I francobolli venivano applicati sul libretto con una speciale “linguetta o linguella” e, sul fronte del libretto, veniva usualmente riportato il totale del contenuto.

I collezionisti domandavano e ricevevano questi libretti anche per posta, sceglievano i valori e li restituivano pagando quanto prelevato.
Forse era un gioco più che divertente, lo potevi giocare direttamente sulla tua scrivania, di certo fu una intelligente e molto apprezzata trovata.
I libretti “invio a scelta” li potevi chiedere anche per posta (la carta “pelure”, cioè molto leggera ne limitava il costo postale).
Naturalmente i francobolli nuovi finivano per diventare “nuovi linguellati”, ma a quel tempo non esisteva ancora la malattia dell’illinguellato (e molto fresco).

Molti negozianti del settore in quell’epoca preparavano piccole e grandi partite di libretti già pronti con applicati i francobolli e davano francobolli e lavoro ad esterni (di solito persone anziane e capaci, ben liete di poter fare a casa propria un secondo lavoro) che preparavano i libretti secondo le indicazioni ricevute.

I francobolli, nuovi o usati che fossero, venivano applicati sui libretti con il sostegno di una linguetta che era un rettangolino di carta leggerissima e trasparente gommata da un solo lato, si doveva ripiegare, e quindi una parte stava a sostegno dell’esemplare e l’altra serviva per il sostegno sul libretto.

La successiva scoperta del “classificatore” non creò nuove esigenze e neppure influì sulle valutazioni del linguellato o meno.

In quei tempi era uso dare valore differente a quello “ufficiale”, potevi comperare dalle Poste di tutto il mondo ma solo attraverso invio bancario e quindi dovevi regolare l’acquisto solo nella valuta ufficiale. Lo Stato fissava il cambio che non era determinato dal mercato, ma era un cambio imposto.

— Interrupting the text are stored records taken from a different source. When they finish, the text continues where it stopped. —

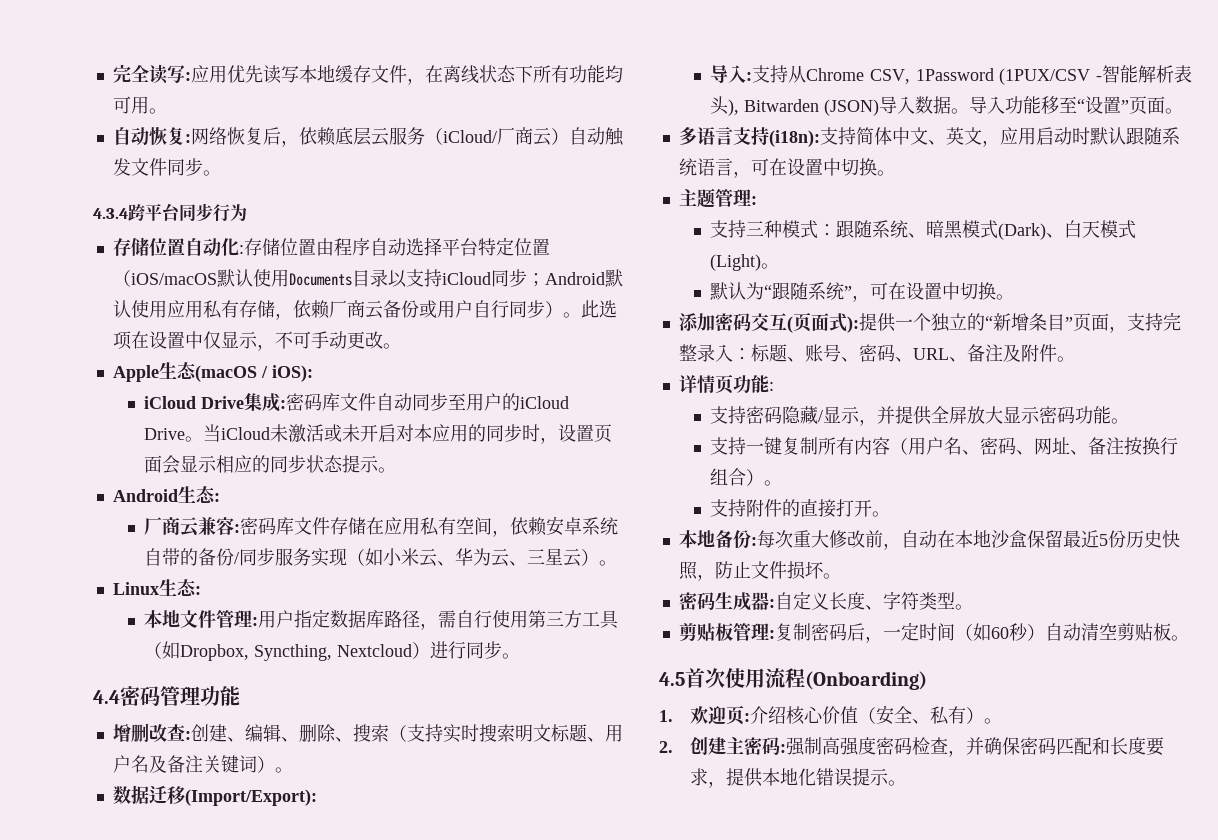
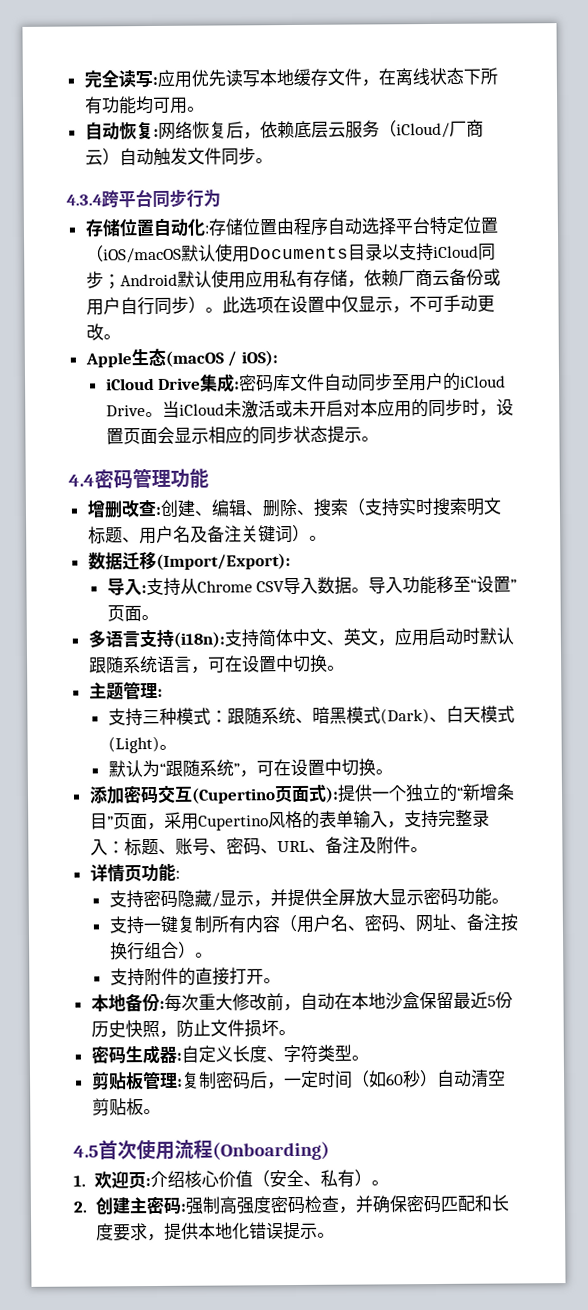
- Android生态:
- 厂商云兼容:密码库文件存储在应用私有空间，依赖安卓系统自带的备份/同步服务实现（如小米云、华为云、三星云）。
- Linux生态:
- 本地文件管理:用户指定数据库路径，需自行使用第三方工具（如Dropbox, Syncthing, Nextcloud）进行同步。
- 导入:支持从Chrome CSV, 1Password (1PUX/CSV -智能解析表头), Bitwarden (JSON)导入数据。
+ 导入:支持从Chrome CSV导入数据。
- 添加密码交互(页面式):提供一个独立的“新增条目”页面，支持完整录入：标题、账号、密码、URL、备注及附件。
+ 添加密码交互(Cupertino页面式):提供一个独立的“新增条目”页面，采用Cupertino风格的表单输入，支持完整录入：标题、账号、密码、URL、备注及附件。

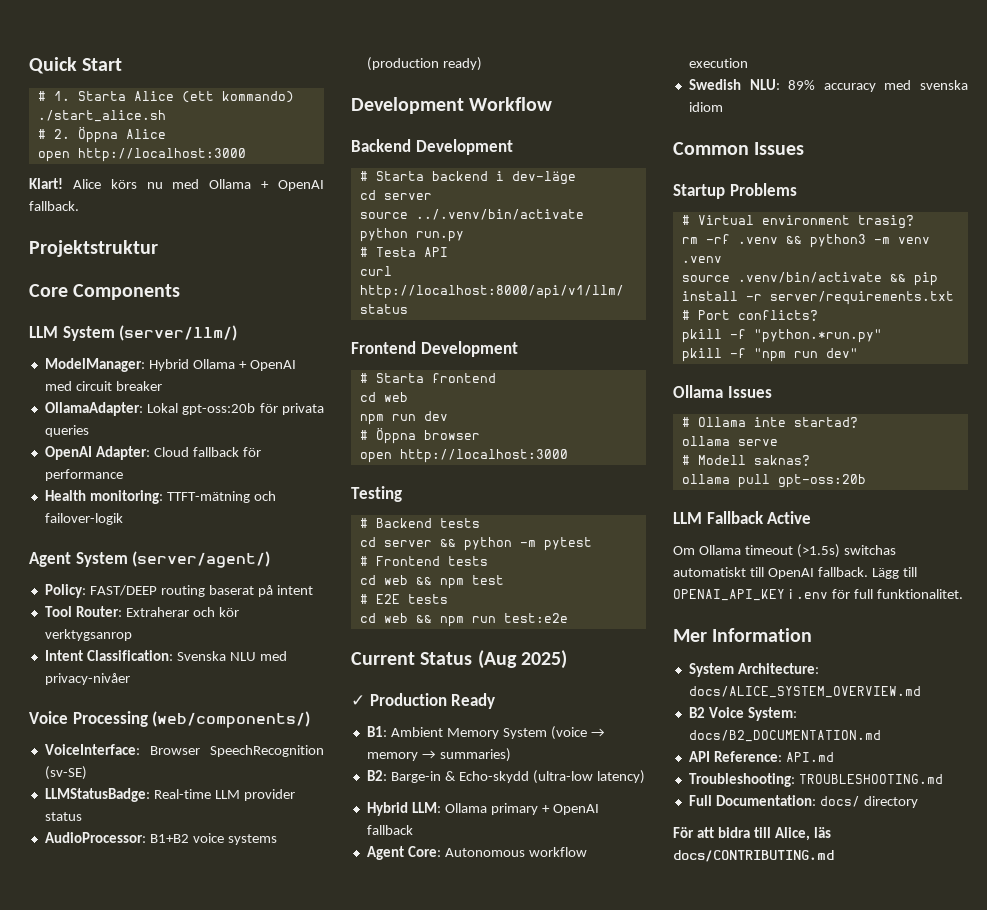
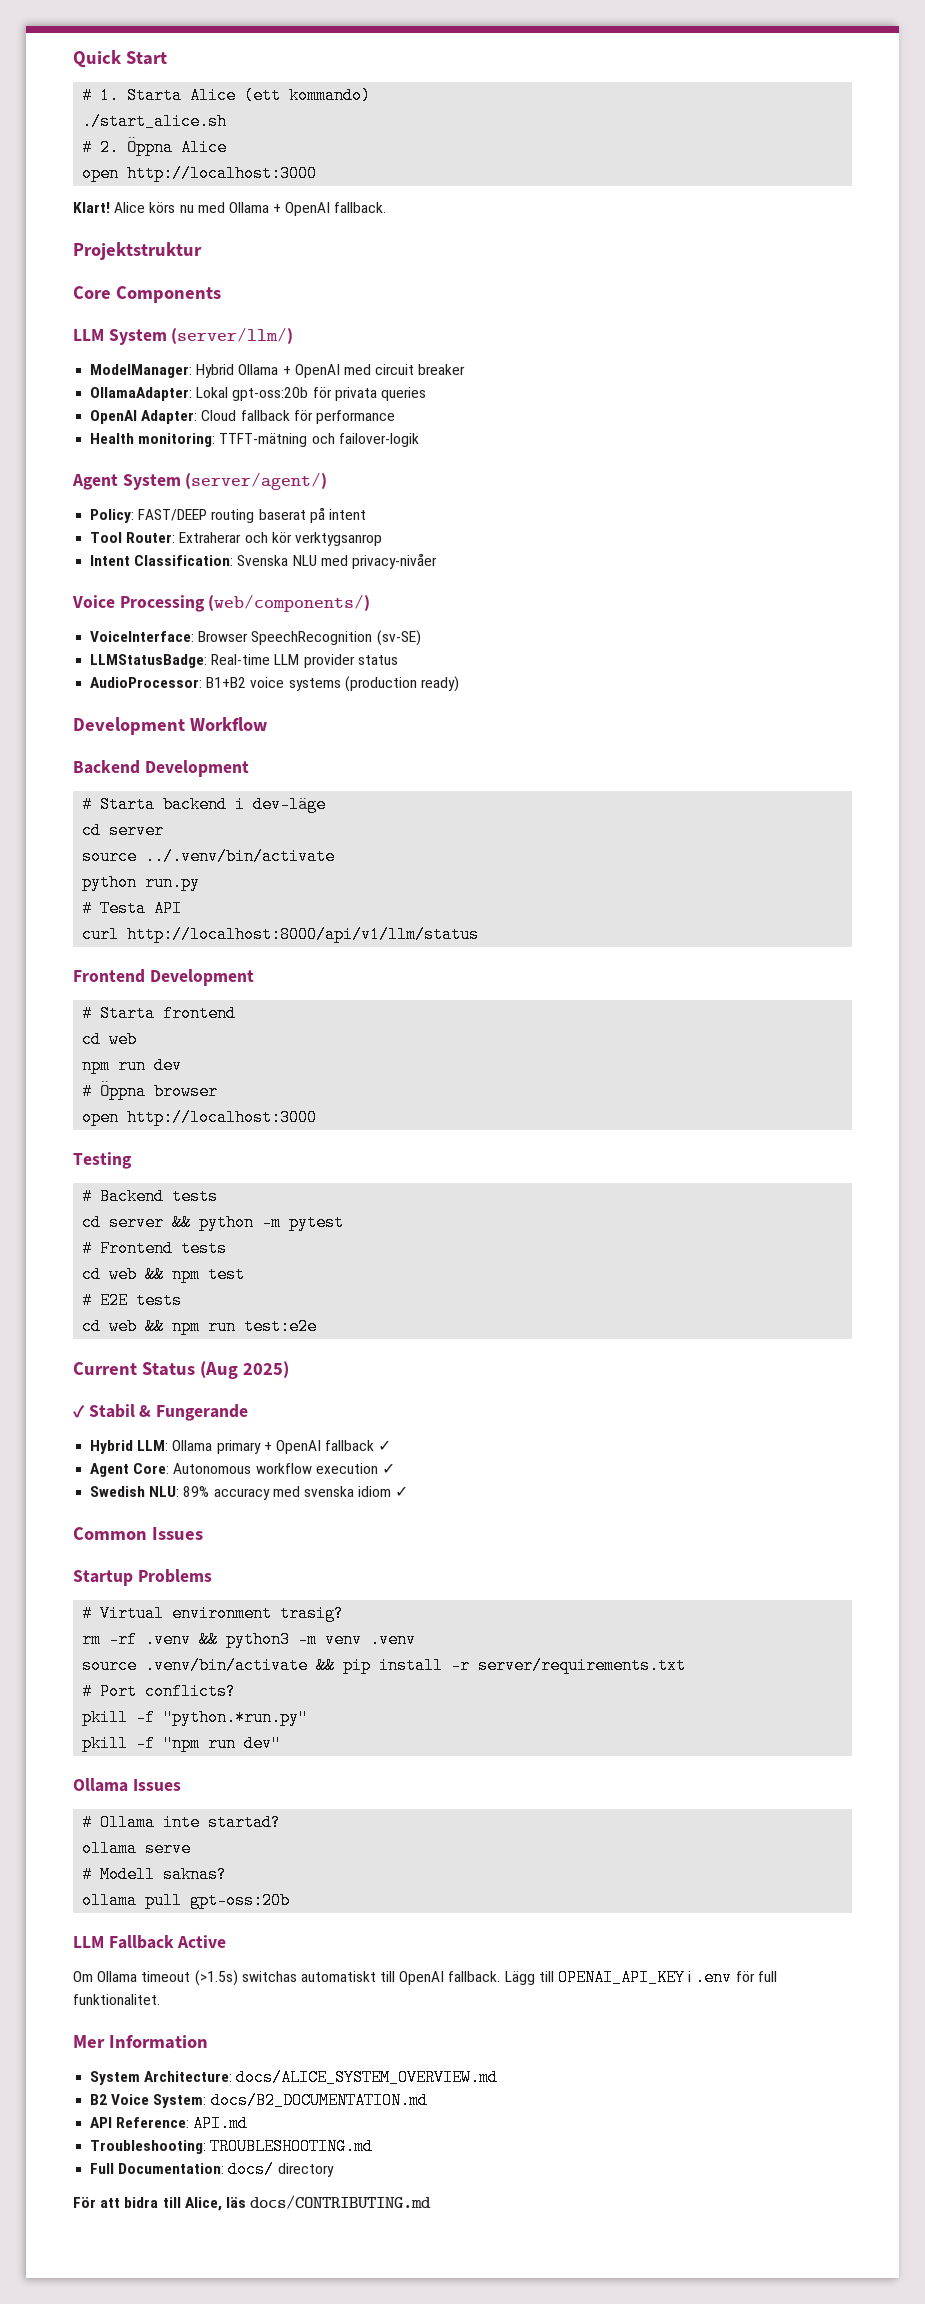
- ✓ Production Ready
- B1: Ambient Memory System (voice → memory → summaries)
- B2: Barge-in & Echo-skydd (ultra-low latency)
+ ✓ Stabil & Fungerande
- Hybrid LLM: Ollama primary + OpenAI fallback
+ Hybrid LLM: Ollama primary + OpenAI fallback ✓
- Agent Core: Autonomous workflow execution
+ Agent Core: Autonomous workflow execution ✓
- Swedish NLU: 89% accuracy med svenska idiom
+ Swedish NLU: 89% accuracy med svenska idiom ✓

Al principio degli anni 1939-1940, gli ebrei austriaci che ne ebbero la possibilità, lasciarono i patri lidi, e molti di loro, amanti del francobollo e temendo sequestri alla frontiera li applicarono sui libretti “invio a scelta”.
Molti di loro raggiunsero l’Italia e offrirono ai negozianti locali questi libretti, che li acquistarono e presentarono nelle loro vetrine le serie recenti di Austria a prezzo libero e non a quello di acquisto all’estero al prezzo determinato con il cambio ufficiale.

Una sola Ditta in Italia faceva in quei tempi il servizio novità straniere, che andava in una Banca, ti regolava il pagamento al cambio ufficiale “forzoso” (che necessariamente ricadeva sul prezzo di vendita del francobollo), mentre all’angolo d’ogni via del centro potevi comprare la stessa quantità di moneta dai “bagarini” a prezzo anche molto differente.
Un cliente filatelico andò a lamentarsi presso quell’unica Ditta che allora faceva il servizio di novità straniere, naturalmente in base al cambio ufficiale.
L’abbonato fece le sue rimostranze:
“…ho pagato il 10 scellini Dollfuss il doppio di quello esposto nelle vetrine dei vostri concorrenti…”, ma dal retro si udì una voce che pronunciò “ma il nostro non è linguellato...”.

Nacque quel giorno il “mal di linguella”, forse voi non lo sapevate ma, è proprio da allora, che lo sbilancio è divenuto fuori ogni logica di mercato. Ed è per questo che io credo che l’incentivo maggiore al collezionismo non sia il piacere di poter comperare un pezzo al suo ideale “minimo” ma di riuscire …
A fare che? Quel che è nel suo pensiero, forse nel concetto di avvenuta completezza o nel piacere di essere riuscito a fare il completamento che gli dona un sapere che non sapeva.